The Emergence of Picturesque Tourism & Gray's 'Journal'
The Emergence of Picturesque Tourism
The Picturesque movement was at the heart of the mid-eighteenth century discovery of the British landscape. Political instability in this period made travel to Europe difficult so the tourist, who would otherwise have embarked on the Grand Tour, turned his attention toward Britain in the hope that the relatively unexplored areas of the country would yield aesthetic experiences similar to those that were to be found on the Continent. As this quote from one of the earliest guide books - Thomas West's 'Guide to the Lakes' (1778) - illustrates, the Lake District was presented as a miniature version of the Alps: 'Those who intend to make the Continental tour should begin here; as it will give, in miniature, an idea of what they are to meet with there, in traversing the Alps' (p. 5). The tourist visiting the Lakes, West implies, could hope to encounter the awe and terror of Alpine sublime and the Picturesque scenes of rural Italy in a conveniently smaller geographical area.
Picturesque means 'like a picture' and, as Jonathan Bate notes in 'The Song of the Earth', 'the early tourists went armed with guidebook, sketchpad, Claude glass and sometimes camera obscura' (p. 127). The guidebook directed the tourist to the most Picturesque prospects, usually located on the shores of the larger lakes, and once there he would turn his back on the landscape, look at it reflected in the Claude Glass, and make a sketch or write a description. This practice may seem strange and, indeed, it was lampooned at the time in the satirical cartoon 'Dr Syntax in Search of the Picturesque'. Yet, as Bate suggests, modern tourists have their own equivalent: 'When we see an especially fine view, we take a photograph of it. If we stop and think about the procedure, this is a rather strange thing to do' (p. 127).

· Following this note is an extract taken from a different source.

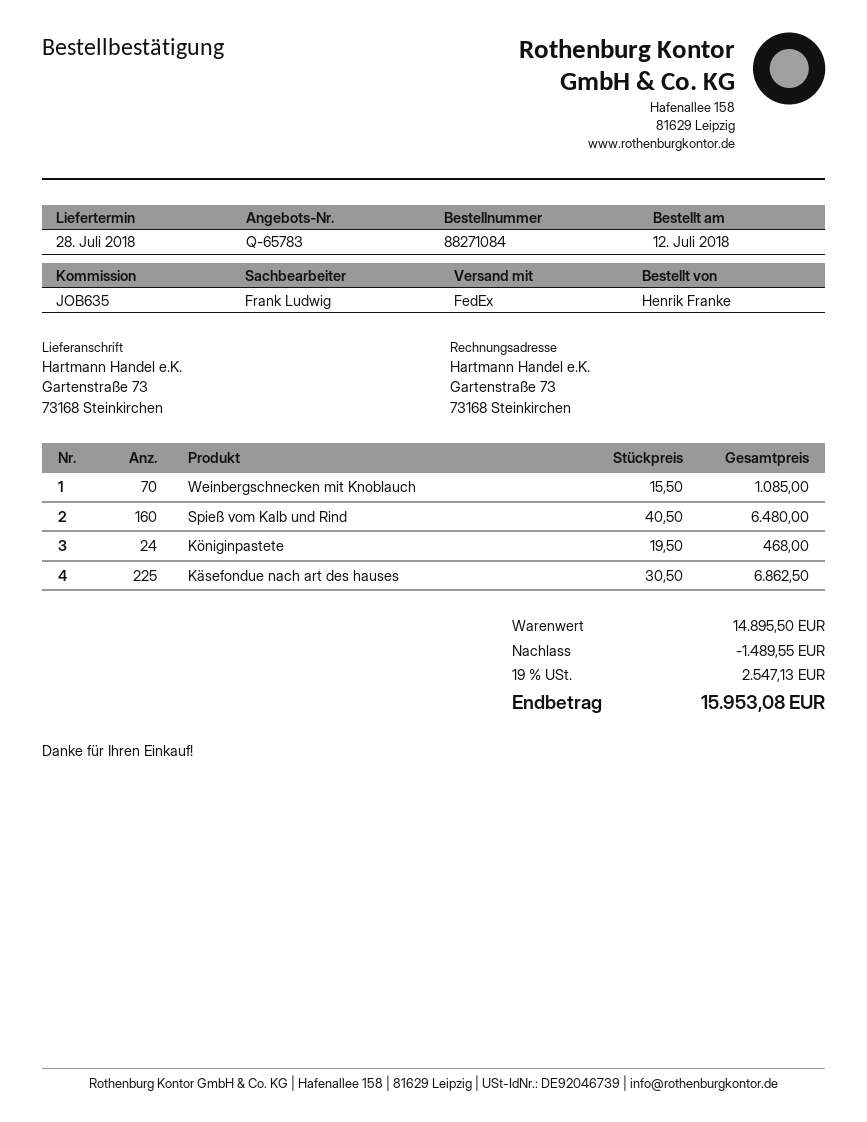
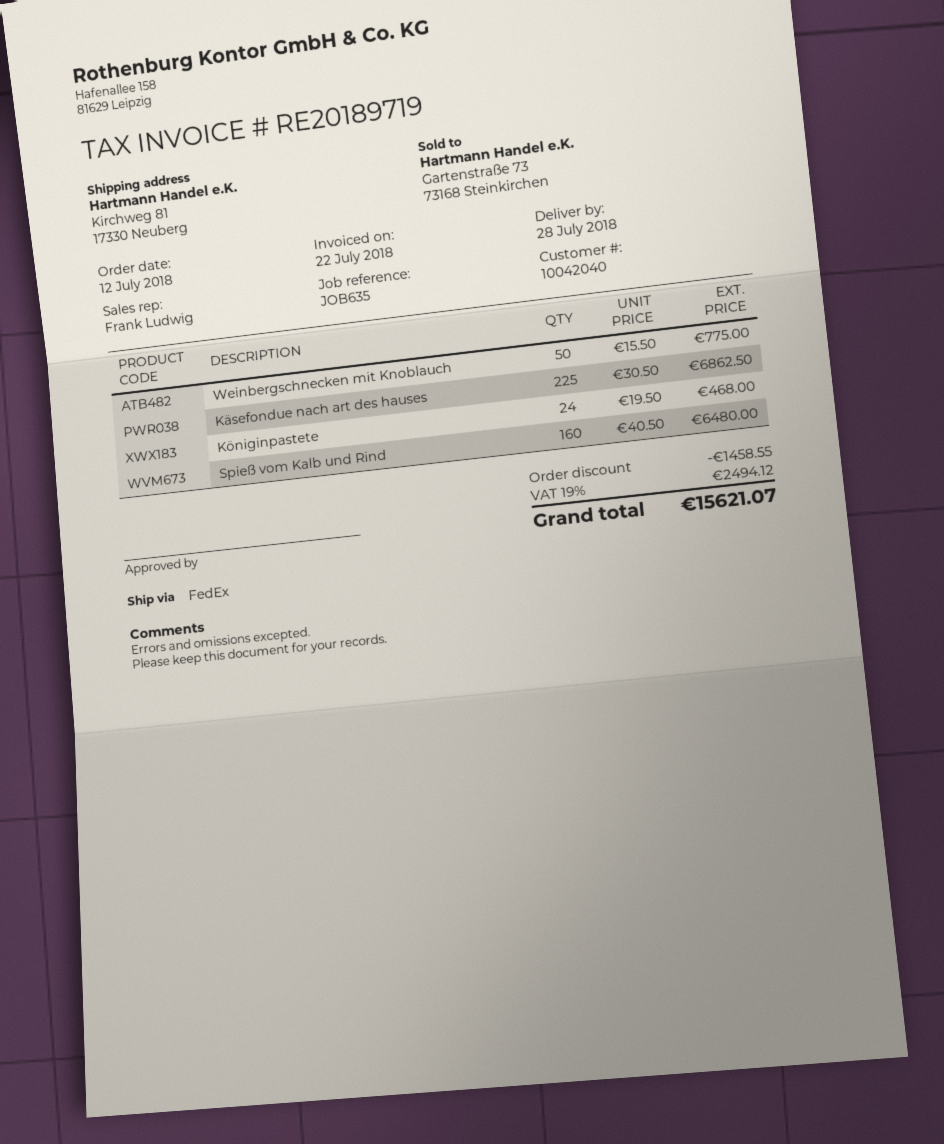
ship to: Gartenstraße 73, 73168 Steinkirchen -> Kirchweg 81, 17330 Neuberg
Weinbergschnecken mit Knoblauch: 70 x 15.50 = 1085.00 -> 50 x 15.50 = 775.00
discount: 1489.55 -> 1458.55
tax: 19% = 2547.13 -> 19% = 2494.12
total: 15953.08 -> 15621.07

For the Picturesque tourist, reducing the landscape to a picture was just one part of a larger process. The aim was not just to locate landscapes in Britain that were of equal value to the scenery found in Europe, it was also to respond to those landscapes using the appropriate aesthetic vocabulary. Such responses were dominated by references to the neo-classical paintings of Claude Lorrain, Salvator Rosa and Nicholas Poussin, and to the classical poetry of Horace and Virgil. As Malcolm Andrews notes, 'the tourist travelling through the Lakes will loudly acclaim the native beauties of British landscape by invoking idealized foreign models' (p. 3). Picturesque description was not an original response to natural scenery but rather developed out of pre-determined aesthetic values that the writer or painter imposed onto the landscape. Knowledge of high forms of art was a pre-requisite of the Picturesque and, as such, it appealed to a very specialised audience: the 'gentleman of taste' who was well versed in classical and neo-classical aesthetics.
Gray's 'Journal' and the Picturesque
Gray clearly fits the profile of the Picturesque traveller - another enthusiast, William Gilpin, tellingly comments that 'no man was a greater admirer of nature, than Mr Gray; nor admired it with better taste' (p. vi) - and it is likely that he visited the Lake District with a pre-determined idea about how he should respond to the landscape. However, Gray's 'Journal' was composed at a time when the Picturesque was still very much in its infancy, existing only as an aesthetic category and not as a clearly delineated mode of tourism. The rage for the Lake District as a site of Picturesque tourism did not begin in earnest until the mid-to-late 1770s, some six years after Gray composed the 'Journal'. This timing is significant because, as an early example of writing on the Lake District, Gray's engagement with the landscape was not purely determined by Picturesque aesthetics. As William Ruddick argues:
'He [Gray] was conditioned in relation to what he should seek out, and (to some extent) in his expectations concerning how he should respond by his predecessors in the area. But he should also be credited with having often taken an independent line in seeking out sublime and beautiful stimuli, and in the quickness with which he responded to unexpected opportunities or strokes of luck.' (p. 140)
Gray's ability to take an independent line and to react to factors which suddenly change the landscape is evident in his representation of the physical textures and noises he experiences, and in his remarkable eye for detail: 'the Darwent clear as glass, & shewing under its bridge every trout, that passes' (p. 1088). These individual touches create a highly intimate text that records a personalised experience of place, which is at odds with the distanced and formulaic responses of Picturesque writings. This difference is an important one because it shows that, at the time of the 'Journal''s composition, Gray's awareness of the Picturesque is not entirely determining his textual engagement with the landscape. He is still capable, as Norman Nicholson notes in 'The Lakers', of 'look[ing] about him, often with a clarity of vision for which he has not often been credited' (p. 48). This individual aspect of the 'Journal', and the rejection of Picturesque rules that it implies, might be attributed to the fact that Gray's response is poetic - in 'Guide to the Lakes', Wordsworth famously praises 'Gray, the Poet' for his 'distinctness and unaffected simplicity' (p. 207).